→ **MATERIAL FOR THE TASK**:
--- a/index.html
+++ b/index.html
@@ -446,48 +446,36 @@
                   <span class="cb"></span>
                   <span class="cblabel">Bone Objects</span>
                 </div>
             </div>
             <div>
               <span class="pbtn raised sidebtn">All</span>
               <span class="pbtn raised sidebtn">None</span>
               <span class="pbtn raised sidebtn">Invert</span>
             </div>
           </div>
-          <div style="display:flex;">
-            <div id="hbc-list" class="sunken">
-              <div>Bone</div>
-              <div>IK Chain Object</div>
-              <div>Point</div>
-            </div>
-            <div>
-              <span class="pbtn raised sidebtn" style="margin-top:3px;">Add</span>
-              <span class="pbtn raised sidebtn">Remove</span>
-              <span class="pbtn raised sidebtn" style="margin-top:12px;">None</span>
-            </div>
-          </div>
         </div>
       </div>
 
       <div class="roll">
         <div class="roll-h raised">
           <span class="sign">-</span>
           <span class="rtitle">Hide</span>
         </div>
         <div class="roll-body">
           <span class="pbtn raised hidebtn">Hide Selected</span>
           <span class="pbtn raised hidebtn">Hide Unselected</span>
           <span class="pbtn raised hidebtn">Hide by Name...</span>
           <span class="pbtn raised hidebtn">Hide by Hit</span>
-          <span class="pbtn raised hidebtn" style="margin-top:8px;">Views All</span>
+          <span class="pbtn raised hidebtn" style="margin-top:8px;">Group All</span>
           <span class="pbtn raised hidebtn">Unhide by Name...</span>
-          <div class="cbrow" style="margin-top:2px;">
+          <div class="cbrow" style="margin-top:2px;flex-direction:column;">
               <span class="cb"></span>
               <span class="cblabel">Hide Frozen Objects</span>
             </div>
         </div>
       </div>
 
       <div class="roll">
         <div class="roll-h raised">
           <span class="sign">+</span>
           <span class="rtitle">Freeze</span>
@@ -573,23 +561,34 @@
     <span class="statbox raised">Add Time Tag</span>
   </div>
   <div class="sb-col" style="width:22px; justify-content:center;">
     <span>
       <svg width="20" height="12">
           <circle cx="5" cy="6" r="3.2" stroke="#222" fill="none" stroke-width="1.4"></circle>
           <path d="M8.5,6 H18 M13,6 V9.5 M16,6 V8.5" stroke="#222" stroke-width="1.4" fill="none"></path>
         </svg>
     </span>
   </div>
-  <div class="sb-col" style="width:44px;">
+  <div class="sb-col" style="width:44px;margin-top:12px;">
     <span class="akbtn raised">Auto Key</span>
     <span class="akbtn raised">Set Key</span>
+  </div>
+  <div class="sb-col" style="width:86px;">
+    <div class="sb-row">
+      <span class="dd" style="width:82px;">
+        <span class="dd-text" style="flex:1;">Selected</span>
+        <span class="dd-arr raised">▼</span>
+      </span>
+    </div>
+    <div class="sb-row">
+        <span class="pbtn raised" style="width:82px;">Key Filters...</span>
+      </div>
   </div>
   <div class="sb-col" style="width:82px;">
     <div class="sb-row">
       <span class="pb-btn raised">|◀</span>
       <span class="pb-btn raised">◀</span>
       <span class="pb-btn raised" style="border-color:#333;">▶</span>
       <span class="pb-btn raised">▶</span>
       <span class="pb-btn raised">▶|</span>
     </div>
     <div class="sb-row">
* * *
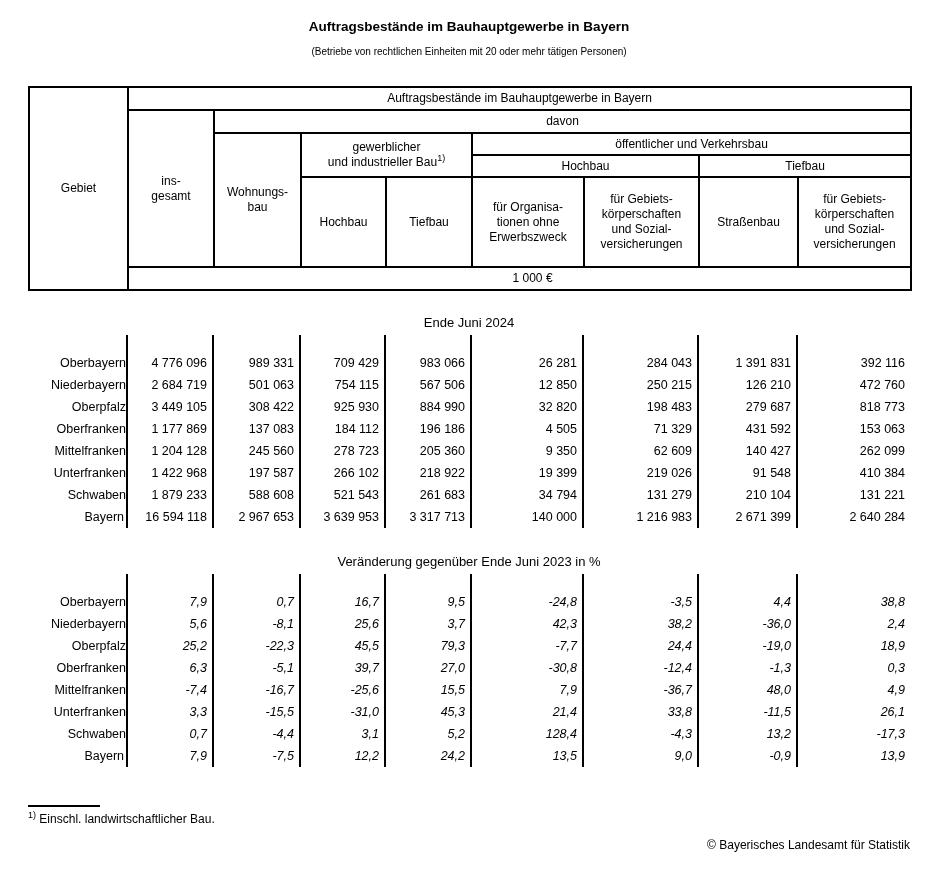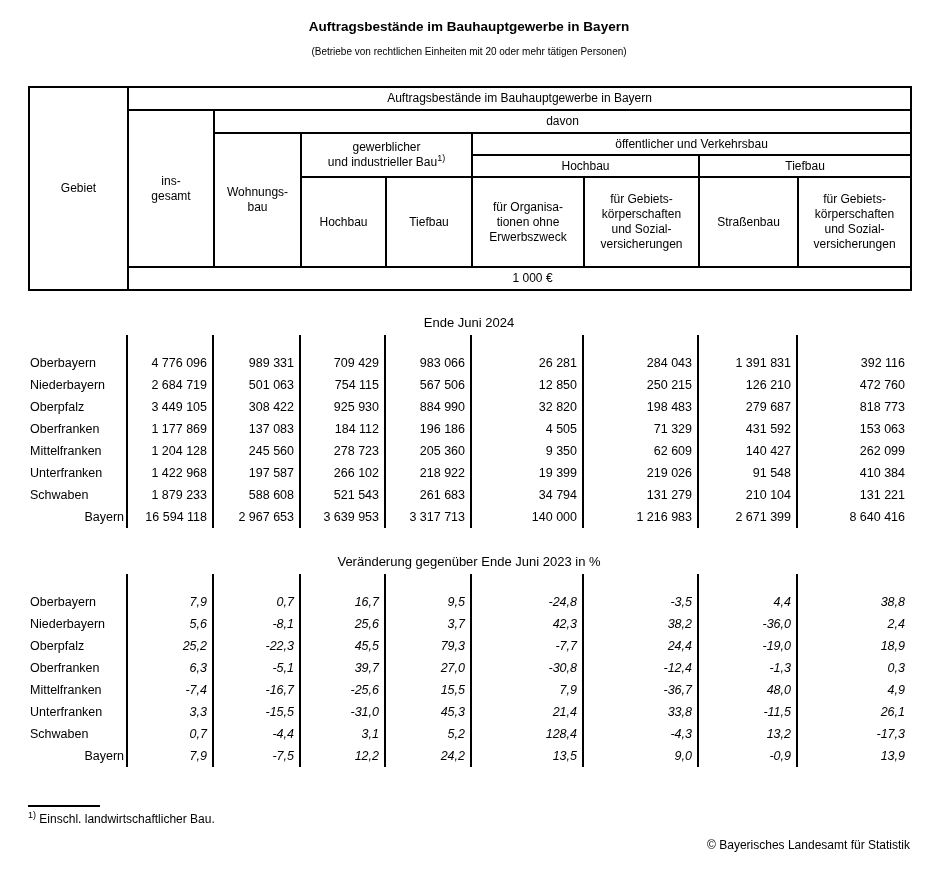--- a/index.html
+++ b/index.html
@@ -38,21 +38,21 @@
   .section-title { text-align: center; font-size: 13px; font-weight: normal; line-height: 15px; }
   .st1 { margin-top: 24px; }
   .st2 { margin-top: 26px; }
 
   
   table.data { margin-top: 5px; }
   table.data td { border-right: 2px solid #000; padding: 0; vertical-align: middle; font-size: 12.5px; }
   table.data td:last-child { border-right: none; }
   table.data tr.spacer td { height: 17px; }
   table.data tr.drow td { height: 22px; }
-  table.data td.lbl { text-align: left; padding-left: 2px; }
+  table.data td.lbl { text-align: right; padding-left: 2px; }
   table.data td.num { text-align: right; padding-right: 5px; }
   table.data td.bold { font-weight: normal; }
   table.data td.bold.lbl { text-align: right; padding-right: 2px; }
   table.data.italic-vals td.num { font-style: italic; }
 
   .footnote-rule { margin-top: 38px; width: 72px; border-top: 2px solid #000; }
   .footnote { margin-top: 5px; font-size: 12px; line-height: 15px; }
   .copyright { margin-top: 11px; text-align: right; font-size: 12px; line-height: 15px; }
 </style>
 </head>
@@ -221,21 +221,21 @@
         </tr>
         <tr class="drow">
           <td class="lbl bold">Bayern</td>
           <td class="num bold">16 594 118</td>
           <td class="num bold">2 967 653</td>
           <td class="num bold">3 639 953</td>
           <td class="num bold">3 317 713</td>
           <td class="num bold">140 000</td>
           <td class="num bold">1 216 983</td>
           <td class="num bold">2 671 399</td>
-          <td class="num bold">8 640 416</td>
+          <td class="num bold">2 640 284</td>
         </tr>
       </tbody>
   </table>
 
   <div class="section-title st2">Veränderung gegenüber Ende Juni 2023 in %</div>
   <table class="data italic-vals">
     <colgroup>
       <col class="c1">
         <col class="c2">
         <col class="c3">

→ **PROBLEM DETAILS**: In the records above, find each line holding "align" and copy it.

→ **YOUR SOLUTION**:
   .section-title { text-align: center; font-size: 13px; font-weight: normal; line-height: 15px; }
   table.data td { border-right: 2px solid #000; padding: 0; vertical-align: middle; font-size: 12.5px; }
-  table.data td.lbl { text-align: left; padding-left: 2px; }
+  table.data td.lbl { text-align: right; padding-left: 2px; }
   table.data td.num { text-align: right; padding-right: 5px; }
   table.data td.bold.lbl { text-align: right; padding-right: 2px; }
   .copyright { margin-top: 11px; text-align: right; font-size: 12px; line-height: 15px; }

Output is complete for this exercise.